AL: Do you mind sharing a little about your own religious background and how it might have informed your motivations for the project?

LA: My parents were not very religious. I mean they were Jewish, but mostly the “ish,” like Jew-ish, culturally Jewish. I wasn’t brought up in a religious environment. I definitely look at these megachurches with interest, but not with the idea I’m trying to find a church to go to.

AL: Do you feel that background gives you a unique perspective that someone who is religious wouldn’t have?

LA: I’m trying very hard to make it an outsider’s view, which is why I only photograph the outside. My question always is how do these places change our landscape? It’s not a question of how I feel about this community. It’s more about the space itself and what they contribute to the sense of place.

AL: Throughout history, there has been this relationship between religion and art and how people imagine the divine. Usually these imaginings take place within a church, but your work is interesting because it focuses on the exterior. Since you’re breaking that continuity, how do you think your work fits into that relationship of artwork and spirituality?

LA: One thing that’s important to that question is that the church was a major patron of art for centuries, and they paid for all this art. The reason we have so many famous paintings of Jesus is because the church was paying the artists’ livelihoods. I’m sure churches are still commissioning artwork, but as a contemporary artist, that’s not my patron. When thinking about who pays for things and who funds what, you realize that’s determined what we see in art for much of history.

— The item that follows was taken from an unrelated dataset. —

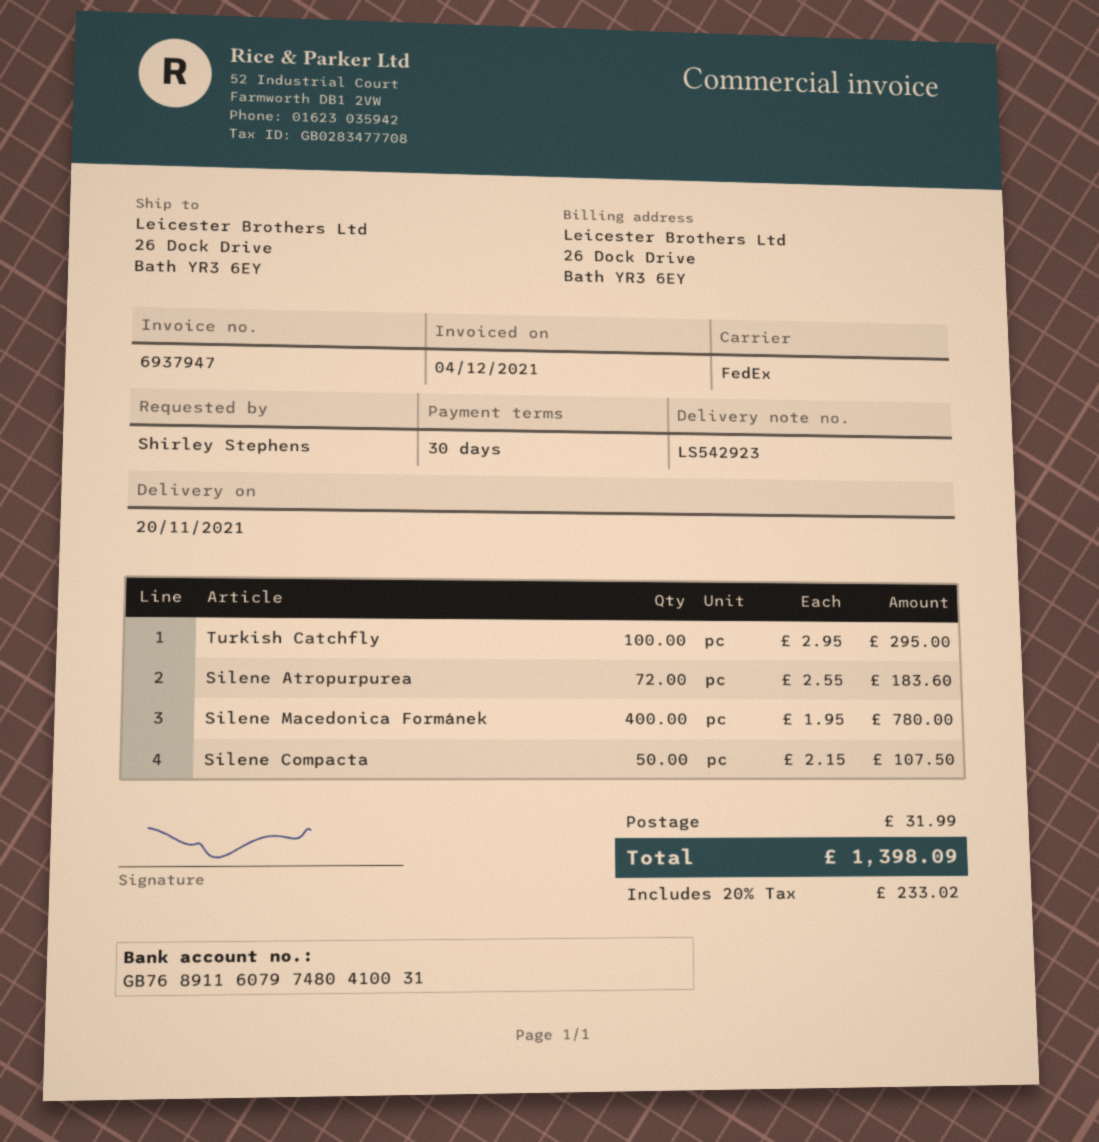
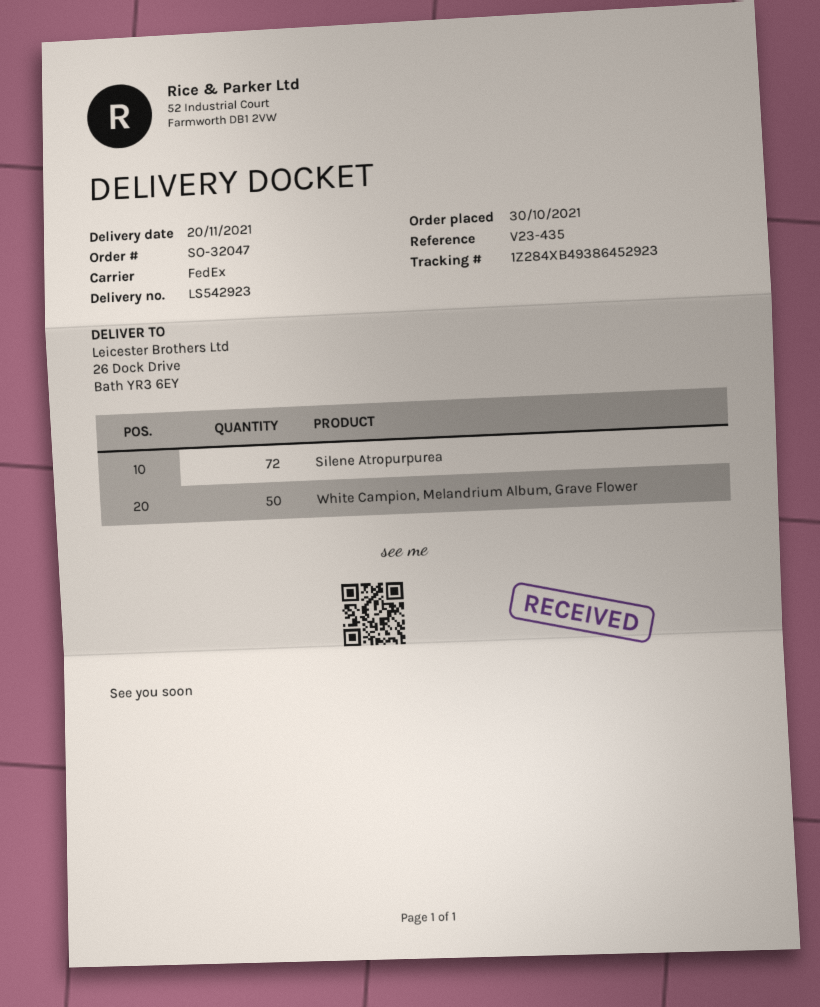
Turkish Catchfly: 100 -> none
Silene Macedonica Formánek: 400 -> none
Silene Compacta: 50 -> none
White Campion, Melandrium Album, Grave Flower: none -> 50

AL: As we touched on earlier, in Europe, churches are celebrated as these things of beauty where you go to be contemplative. On the other hand, megachurch architecture seems at times to say more about power than beauty. What do you think these megachurches communicate about power, and what does their proliferation represent to you?

LA: I can’t see the idea of power being taken away from European churches because those structures seem to communicate power as well. Religion, to a certain extent, is about power, and those structures usually exude authority.

There’s this book I’m reading called Blessed. It’s about the American prosperity gospel and how it started. The book talks about how, in earlier times, all agency was relegated to the divine. You can’t do anything on your own, everything is up to God’s will. But in the prosperity gospel, the agency starts with the individual. The prosperity gospel focuses on bettering yourself and harnessing the power of the divine in order to reap benefits on earth.

A lot of the churches referenced in this book are megachurches. These buildings appear to communicate a sense of individual power that’s validated by God’s power, and it seems that where the appeal lies for many.